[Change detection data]
+ + + +

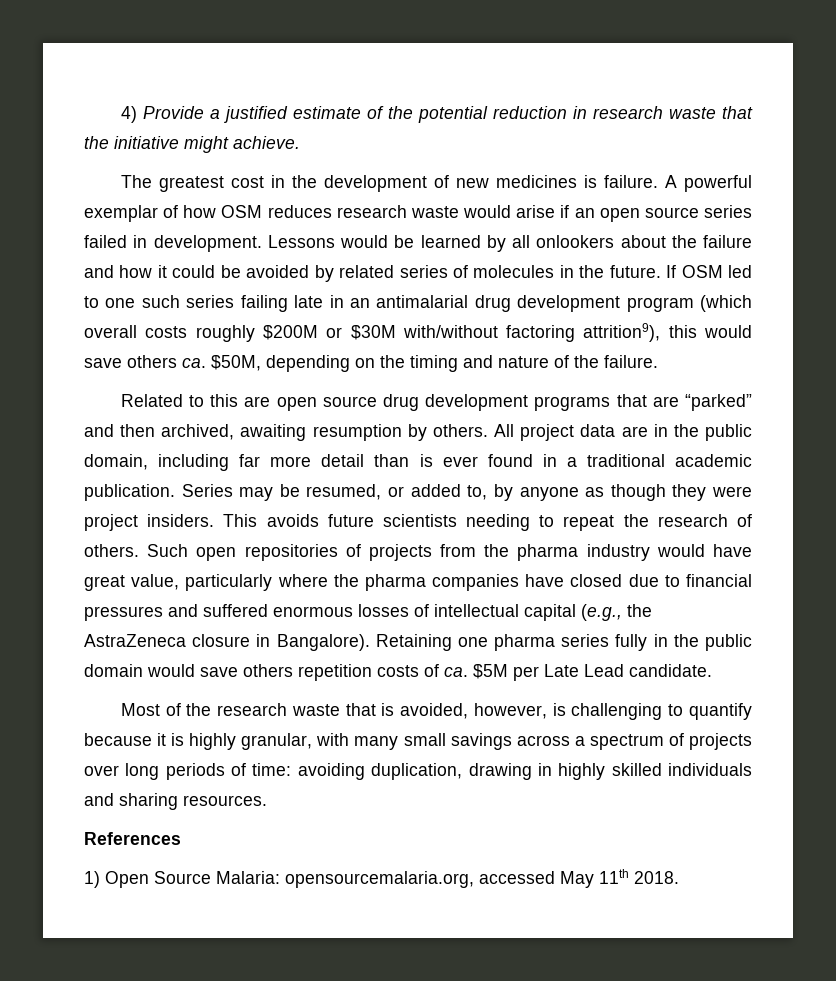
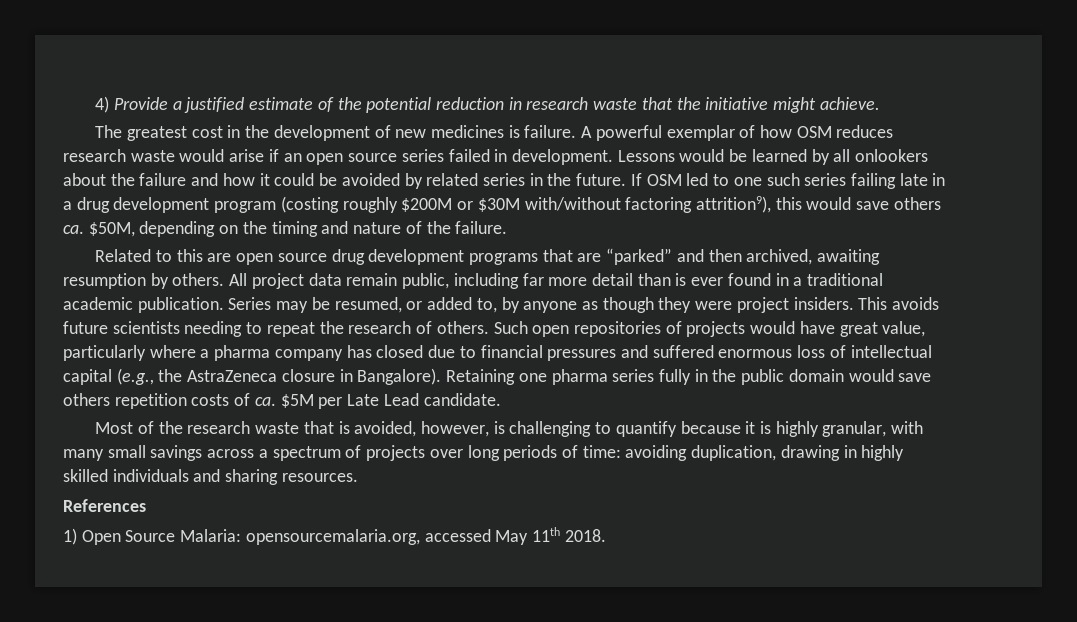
- Lessons would be learned by all onlookers about the failure and how it could be avoided by related series of molecules in the future.
+ Lessons would be learned by all onlookers about the failure and how it could be avoided by related series in the future.
- If OSM led to one such series failing late in an antimalarial drug development program (which overall costs roughly $200M or $30M with/without factoring attrition9), this would save others ca. $50M, depending on the timing and nature of the failure.
+ If OSM led to one such series failing late in a drug development program (costing roughly $200M or $30M with/without factoring attrition9), this would save others ca. $50M, depending on the timing and nature of the failure.
- All project data are in the public domain, including far more detail than is ever found in a traditional academic publication.
+ All project data remain public, including far more detail than is ever found in a traditional academic publication.
- Such open repositories of projects from the pharma industry would have great value, particularly where the pharma companies have closed due to financial pressures and suffered enormous losses of intellectual capital (e.g., the AstraZeneca closure in Bangalore).
+ Such open repositories of projects would have great value, particularly where a pharma company has closed due to financial pressures and suffered enormous loss of intellectual capital (e.g., the AstraZeneca closure in Bangalore).

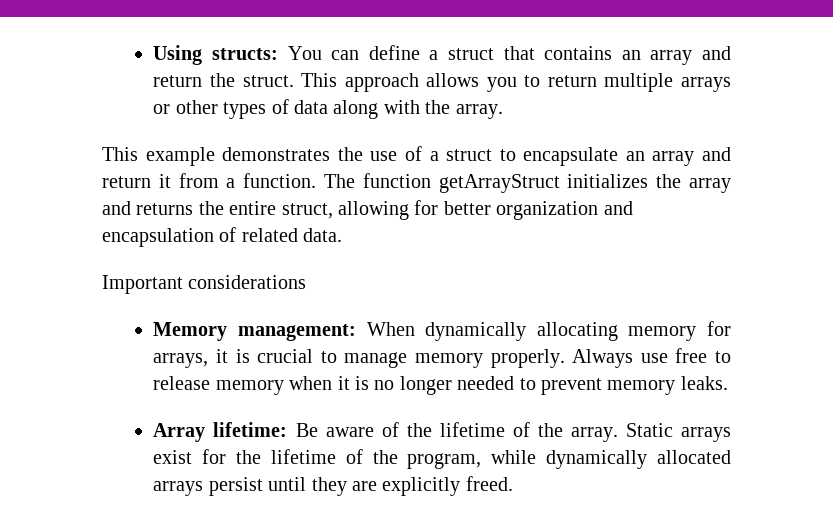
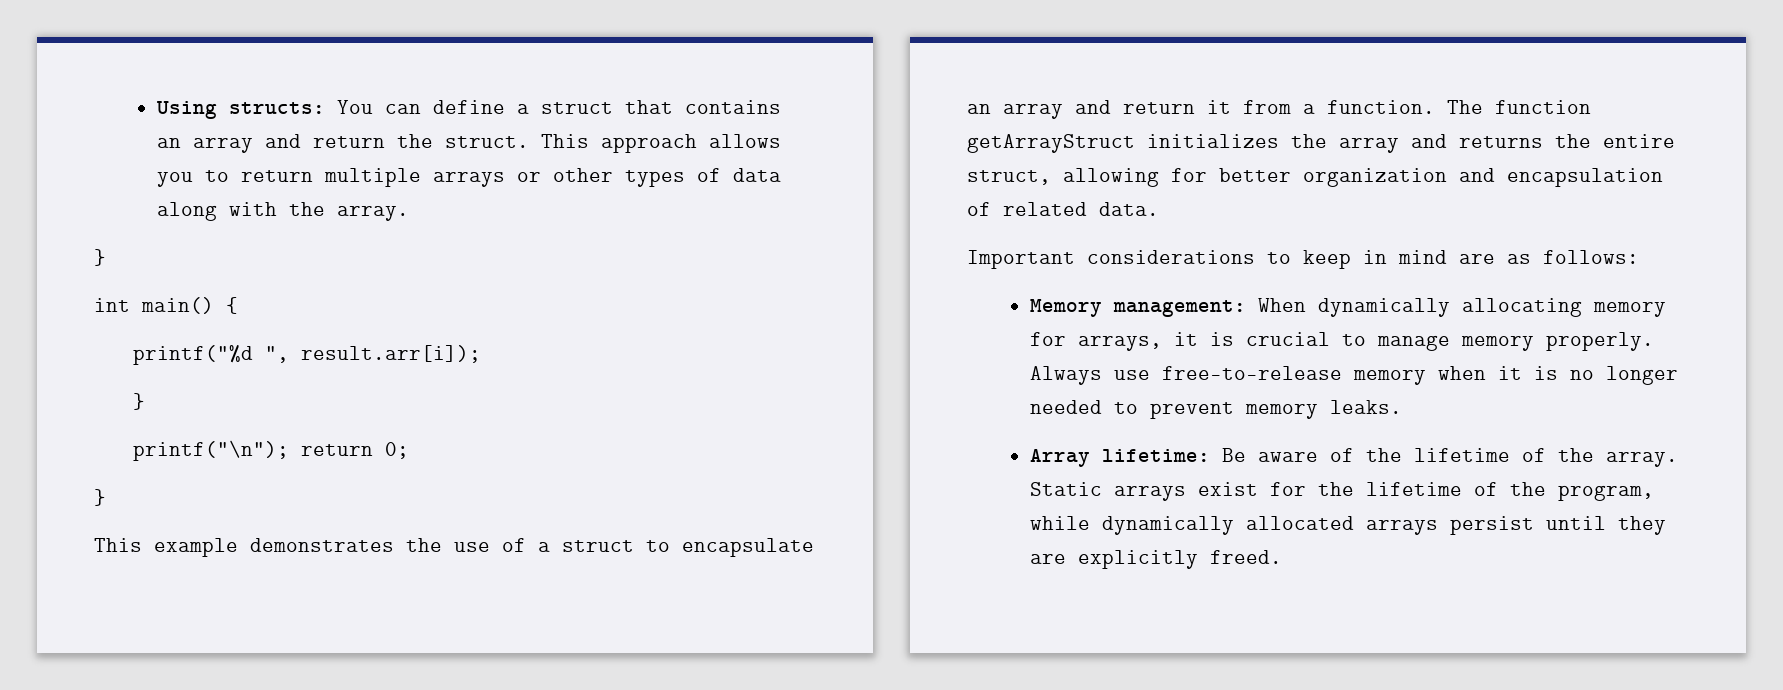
  This approach allows you to return multiple arrays or other types of data along with the array.
+ }
+ int main() {
+ printf("%d ", result.arr[i]);
+ }
+ printf("\n"); return 0;
+ }
- Important considerations
+ Important considerations to keep in mind are as follows:
- Always use free to release memory when it is no longer needed to prevent memory leaks.
+ Always use free-to-release memory when it is no longer needed to prevent memory leaks.

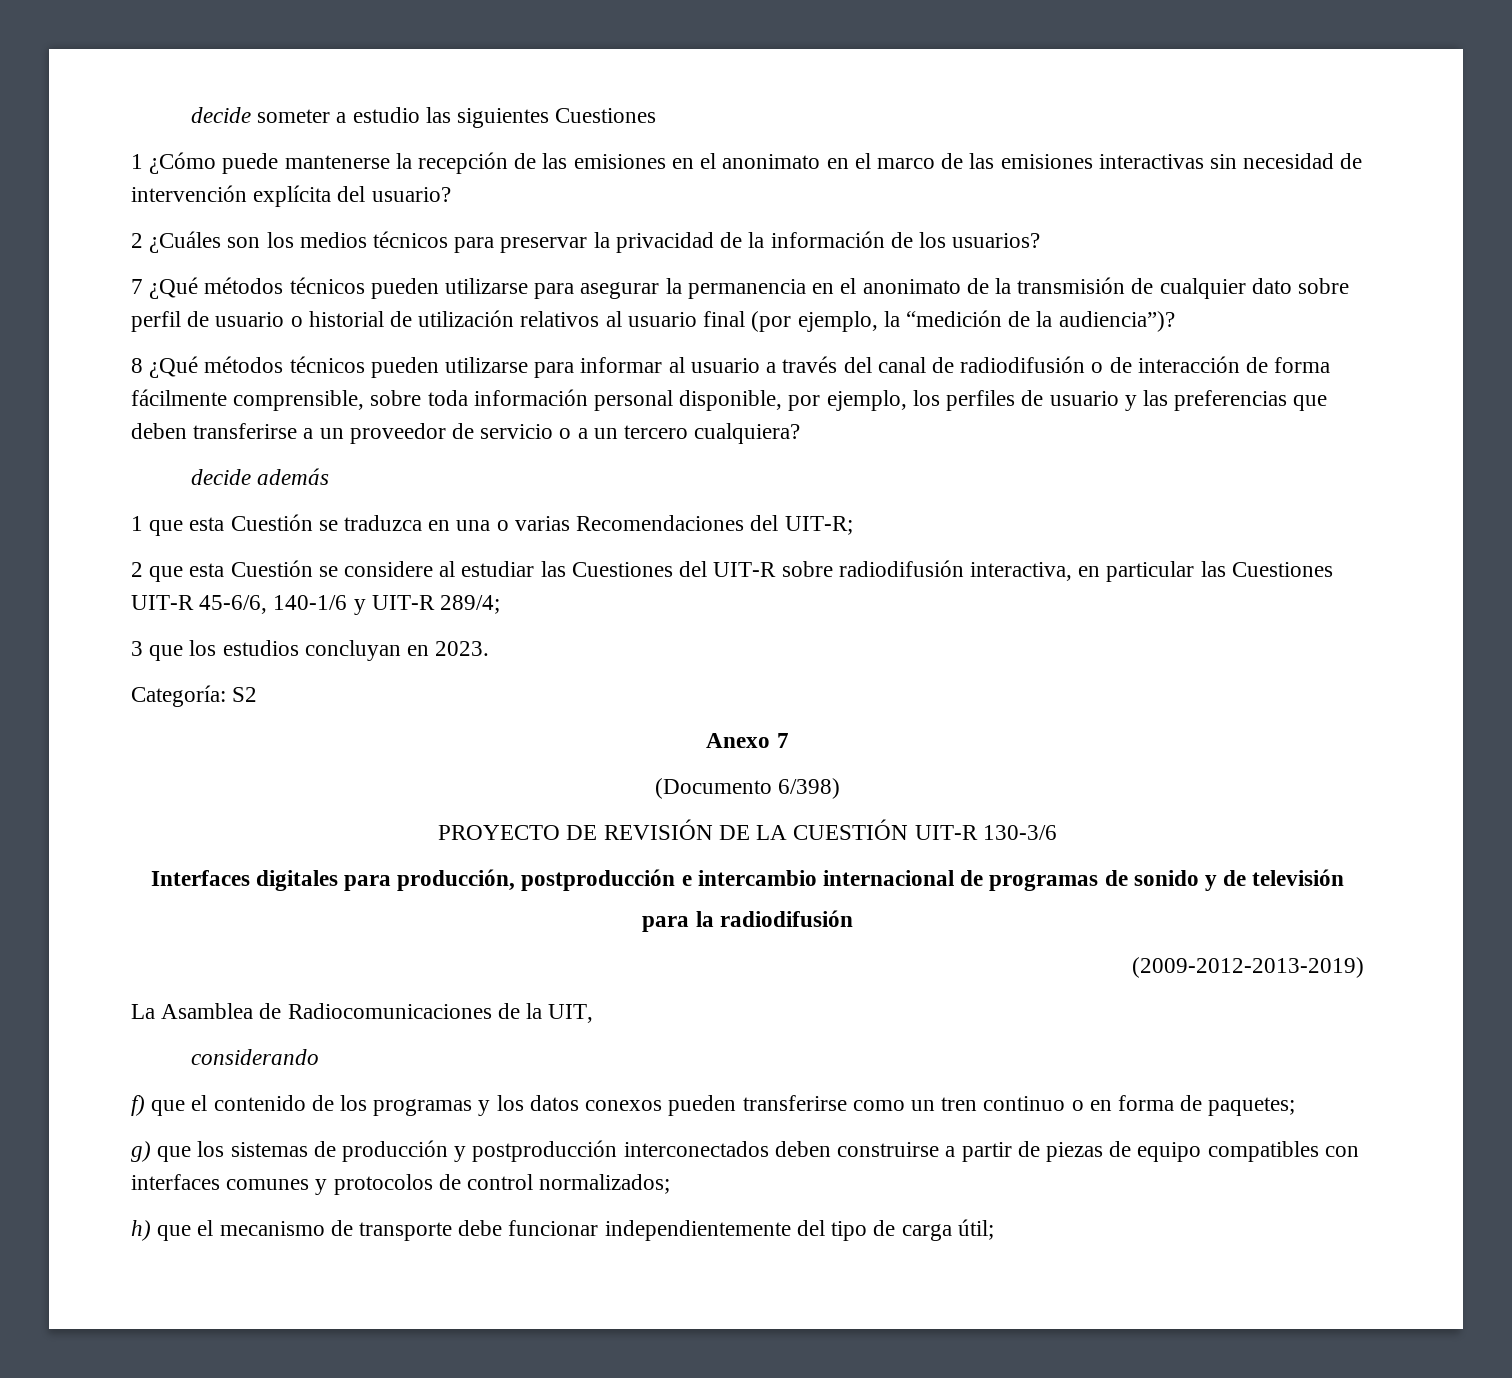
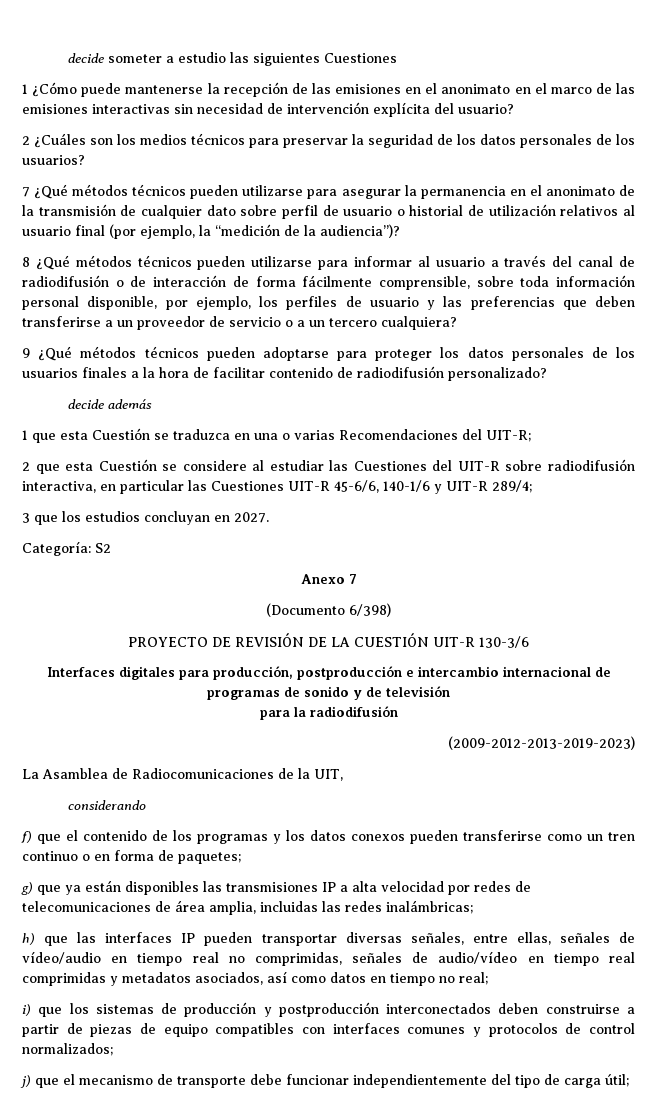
- 2 ¿Cuáles son los medios técnicos para preservar la privacidad de la información de los usuarios?
+ 2 ¿Cuáles son los medios técnicos para preservar la seguridad de los datos personales de los usuarios?
+ 9 ¿Qué métodos técnicos pueden adoptarse para proteger los datos personales de los usuarios finales a la hora de facilitar contenido de radiodifusión personalizado?
- 3 que los estudios concluyan en 2023.
+ 3 que los estudios concluyan en 2027.
- (2009-2012-2013-2019)
+ (2009-2012-2013-2019-2023)
- g) que los sistemas de producción y postproducción interconectados deben construirse a partir de piezas de equipo compatibles con interfaces comunes y protocolos de control normalizados;
+ g) que ya están disponibles las transmisiones IP a alta velocidad por redes de telecomunicaciones de área amplia, incluidas las redes inalámbricas;
+ h) que las interfaces IP pueden transportar diversas señales, entre ellas, señales de vídeo/audio en tiempo real no comprimidas, señales de audio/vídeo en tiempo real comprimidas y metadatos asociados, así como datos en tiempo no real;
+ i) que los sistemas de producción y postproducción interconectados deben construirse a partir de piezas de equipo compatibles con interfaces comunes y protocolos de control normalizados;
- h) que el mecanismo de transporte debe funcionar independientemente del tipo de carga útil;
+ j) que el mecanismo de transporte debe funcionar independientemente del tipo de carga útil;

+ + + +

:: Task to carry out ::
Check each line of the records above for "estudios", and copy those that have it.

:: Task response ::
- 3 que los estudios concluyan en 2023.
+ 3 que los estudios concluyan en 2027.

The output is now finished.